Par Patrick Pascal, ancien Ambassadeur et Président du Groupe Alstom à Moscou pour la Russie, l’Ukraine et la Biélorussie.
Tribune. Le terme de « crise » est galvaudé, même lorsqu’il s’agit des relations internationales. Il fait référence au sens strict à un moment paroxystique de rupture, en principe donc bref, alors que les crises se développant sous nos yeux se déroulent à répétition et sont souvent durables. La crise syrienne a été une longue descente aux enfers. Les analystes et experts pronostiquent une guerre en Ukraine qui pourrait être étalée dans le temps.
Ce qui importe en fait dans l’analyse est de s’attacher aux événements et phénomènes ayant de possibles conséquences à long terme. C’est alors que l’on peut considérer que les crises affectent le système international de manière significative.
*
La liste est longue en un peu moins d’un siècle, de la crise de 1929 et des Sudètes à la crise financière de 2008 et aujourd’hui à la crise ukrainienne qu’il faut d’abord appeler guerre. L’anatomie des crises récentes, depuis l’Afghanistan à l’été 2021, a révélé les fragilités du système des relations internationales, mais a aussi laissé entrevoir la perspective de mutations susceptibles de n’être pas toutes négatives. Comme certains économistes parlant de « destruction créatrice », l’on pourrait alors évoquer des crises constructives. Marioupol est une tragédie, mais restera quoi qu’il en soit le symbole de la résistance face à une barbarie dont il faudra, à tout prix et par tous les moyens, éviter la répétition.
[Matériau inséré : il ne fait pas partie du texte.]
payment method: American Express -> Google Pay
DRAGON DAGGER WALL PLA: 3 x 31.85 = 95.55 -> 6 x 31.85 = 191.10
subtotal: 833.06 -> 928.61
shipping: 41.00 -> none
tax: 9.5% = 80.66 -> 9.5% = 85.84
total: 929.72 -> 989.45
L’Afghanistan aura posé le problème général des interventions, y compris lorsque de nobles intentions sont affichées. Après la guerre soviétique s’inscrivant dans une tradition impériale, la guerre a d’abord visé la destruction d’Al-Qaeda en riposte aux attentats du World Trade Center. Mais elle n’était pas censée se limiter au regime change – en l’occurrence le remplacement des Talibans – et elle a aussi eu pour ambition d’opérer une vaste reconstruction (nation building)qu’il s’agisse de la part des États-Unis, de leurs partenaires ou des organisations internationales. Le départ chaotique de l’été 2021 ne saurait se solder par une non-assistance à nation en danger. C’est donc plutôt à un renforcement des institutions de l’ONU et d’autres agences multilatérales qu’il faudra songer.
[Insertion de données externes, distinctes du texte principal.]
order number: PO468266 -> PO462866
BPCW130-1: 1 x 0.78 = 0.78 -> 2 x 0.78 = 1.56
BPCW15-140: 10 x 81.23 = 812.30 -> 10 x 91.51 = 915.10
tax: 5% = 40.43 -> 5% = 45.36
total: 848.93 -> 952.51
La guerre en Ukraine ne signifie pas la résurgence d’une nouvelle guerre froide et il s’agit d’autre chose. La guerre froide a en effet correspondu historiquement à une période où les États étaient les acteurs principaux du système international et recouraient systématiquement aux Nations Unies à l’invocation de leur souveraineté sur la base de l’article 2, paragraphe 7 de la Charte. Les blocs se faisaient face dans un rapport d’équilibre reposant sur la détention de l’arme nucléaire et les affrontements entre les superpuissances se déroulaient sur des théâtres périphériques. La « fin de l’histoire » ne s’est évidemment pas produite en 1989-1991, sous la forme de la domination d’une seule puissance, comme cela a été avancé.
Aujourd’hui, l’équilibre de la terreur n’est plus entièrement la clé de voûte du système. Bien au contraire, une puissance nucléaire évoque, au cœur même de l’Europe, le recours à des armes suprêmes a fortiori contre un État non doté. Le regain de vigueur de l’OTAN, pourtant déclaré il n’y a pas si longtemps en « état de mort cérébrale » voire son élargissement à des pays comme la Suède et la Finlande, ne permettra pas de faire l’économie d’une nouvelle architecture de sécurité dont l’un des principes ou l’une des finalités serait une plus grande autonomie stratégique de l’Europe.
L’un des risques de la montée en puissance des tensions dans la zone Indo-Pacifique est qu’elle s’inscrive dans une tendance à la constitution de blocs dans la zone considérée. Quoi qu’il en soit, la question de Taïwan a, à plusieurs reprises été évoquée, dans le contexte de la guerre en Ukraine, à propos des interrogations sur le rôle que la Chine pourrait jouer et de ses relations avec la Russie.